ASSIGNED TASK:
Please reproduce all the records exactly while leaving out their pictures.

####################

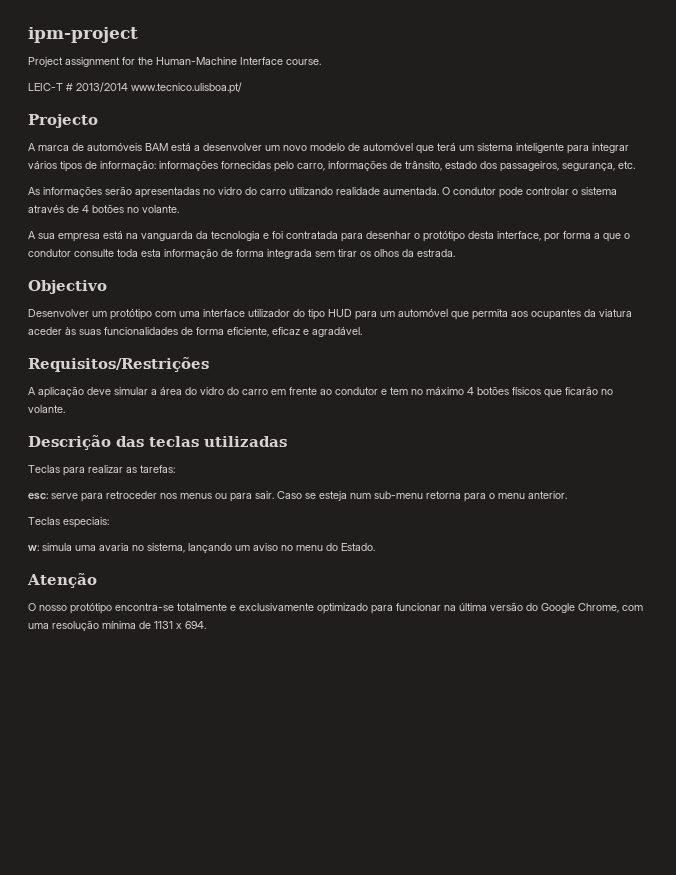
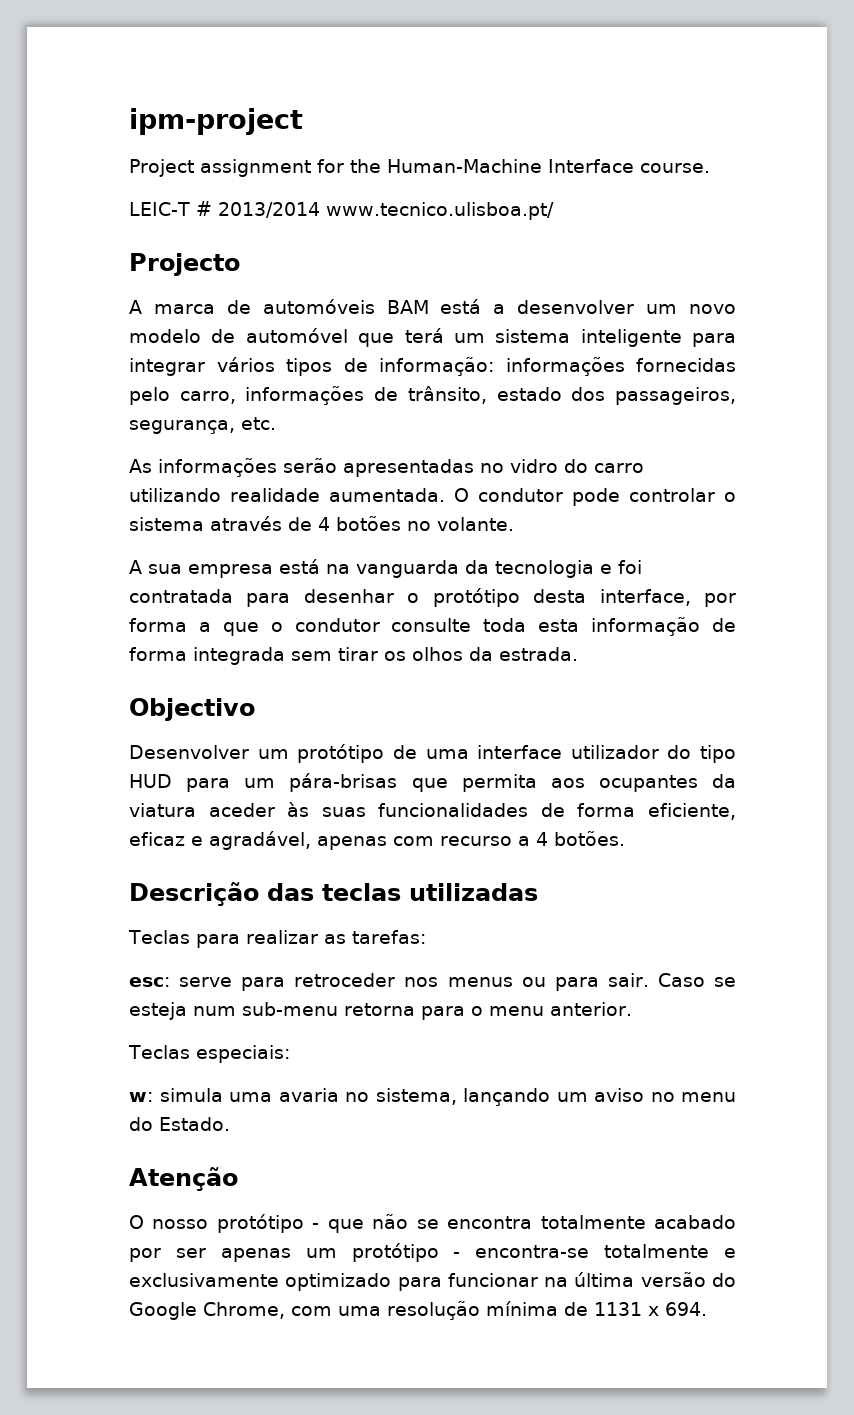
- Desenvolver um protótipo com uma interface utilizador do tipo HUD para um automóvel que permita aos ocupantes da viatura aceder às suas funcionalidades de forma eficiente, eficaz e agradável.
- Requisitos/Restrições
- A aplicação deve simular a área do vidro do carro em frente ao condutor e tem no máximo 4 botões físicos que ficarão no volante.
+ Desenvolver um protótipo de uma interface utilizador do tipo HUD para um pára-brisas que permita aos ocupantes da viatura aceder às suas funcionalidades de forma eficiente, eficaz e agradável, apenas com recurso a 4 botões.
- O nosso protótipo encontra-se totalmente e exclusivamente optimizado para funcionar na última versão do Google Chrome, com uma resolução mínima de 1131 x 694.
+ O nosso protótipo - que não se encontra totalmente acabado por ser apenas um protótipo - encontra-se totalmente e exclusivamente optimizado para funcionar na última versão do Google Chrome, com uma resolução mínima de 1131 x 694.

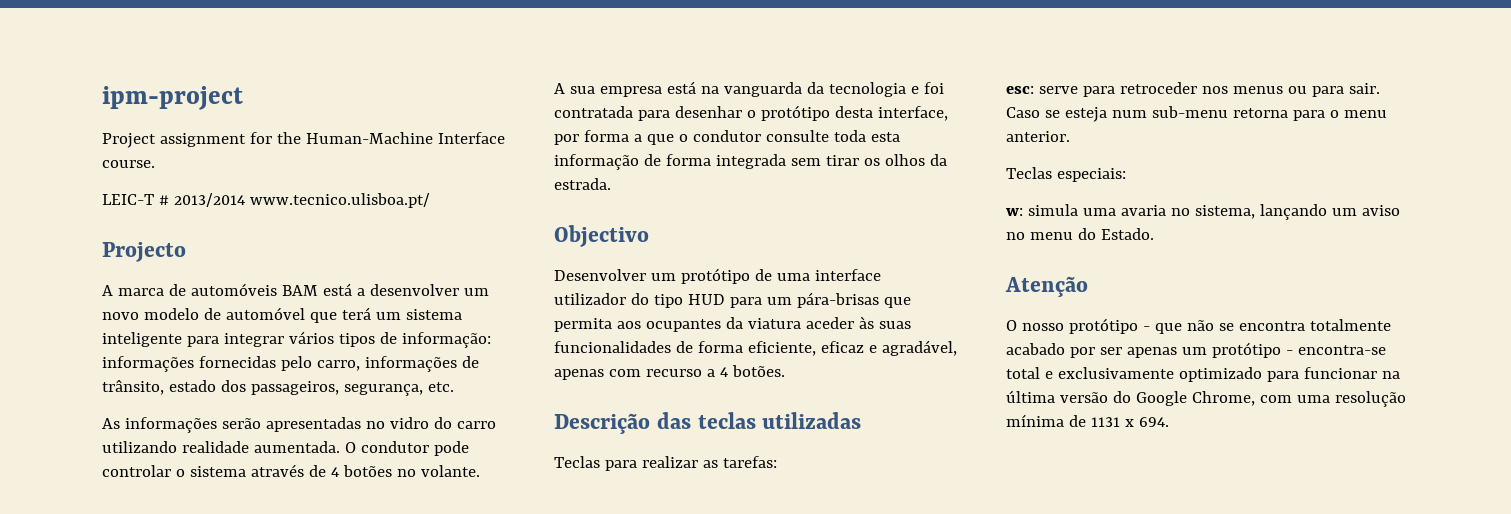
- O nosso protótipo - que não se encontra totalmente acabado por ser apenas um protótipo - encontra-se totalmente e exclusivamente optimizado para funcionar na última versão do Google Chrome, com uma resolução mínima de 1131 x 694.
+ O nosso protótipo - que não se encontra totalmente acabado por ser apenas um protótipo - encontra-se total e exclusivamente optimizado para funcionar na última versão do Google Chrome, com uma resolução mínima de 1131 x 694.

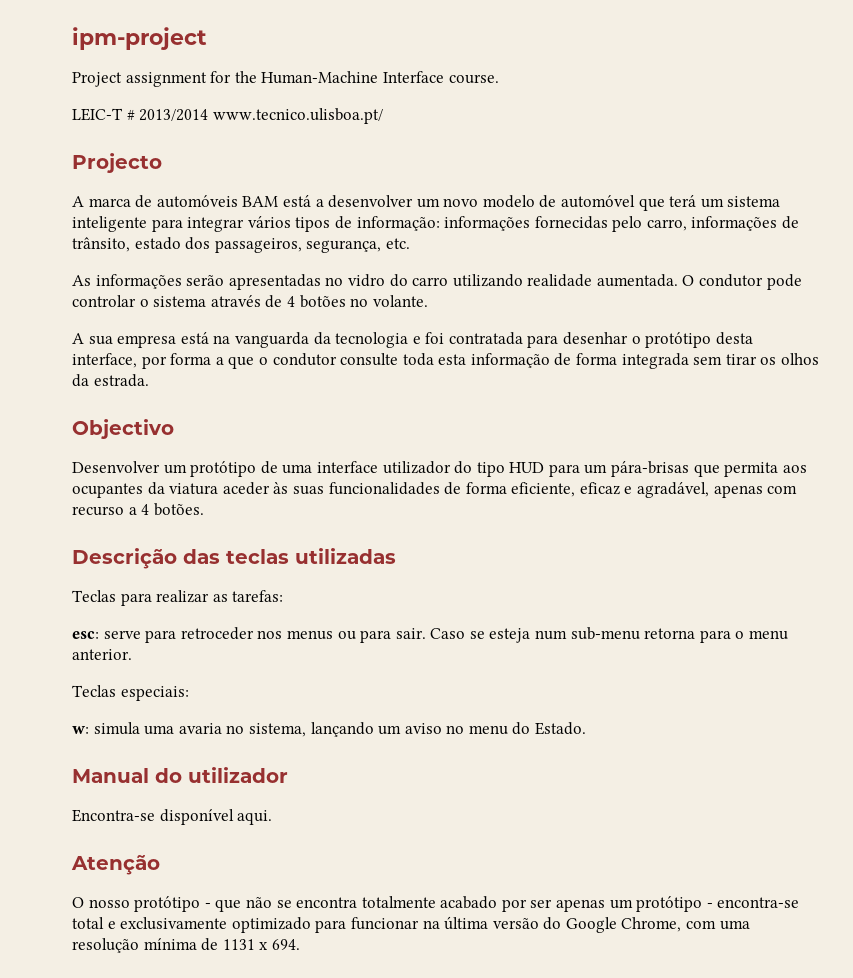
+ Manual do utilizador
+ Encontra-se disponível aqui.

####################

ANSWER SPACE:
- Desenvolver um protótipo com uma interface utilizador do tipo HUD para um automóvel que permita aos ocupantes da viatura aceder às suas funcionalidades de forma eficiente, eficaz e agradável.
- Requisitos/Restrições
- A aplicação deve simular a área do vidro do carro em frente ao condutor e tem no máximo 4 botões físicos que ficarão no volante.
+ Desenvolver um protótipo de uma interface utilizador do tipo HUD para um pára-brisas que permita aos ocupantes da viatura aceder às suas funcionalidades de forma eficiente, eficaz e agradável, apenas com recurso a 4 botões.
- O nosso protótipo encontra-se totalmente e exclusivamente optimizado para funcionar na última versão do Google Chrome, com uma resolução mínima de 1131 x 694.
+ O nosso protótipo - que não se encontra totalmente acabado por ser apenas um protótipo - encontra-se totalmente e exclusivamente optimizado para funcionar na última versão do Google Chrome, com uma resolução mínima de 1131 x 694.

- O nosso protótipo - que não se encontra totalmente acabado por ser apenas um protótipo - encontra-se totalmente e exclusivamente optimizado para funcionar na última versão do Google Chrome, com uma resolução mínima de 1131 x 694.
+ O nosso protótipo - que não se encontra totalmente acabado por ser apenas um protótipo - encontra-se total e exclusivamente optimizado para funcionar na última versão do Google Chrome, com uma resolução mínima de 1131 x 694.

+ Manual do utilizador
+ Encontra-se disponível aqui.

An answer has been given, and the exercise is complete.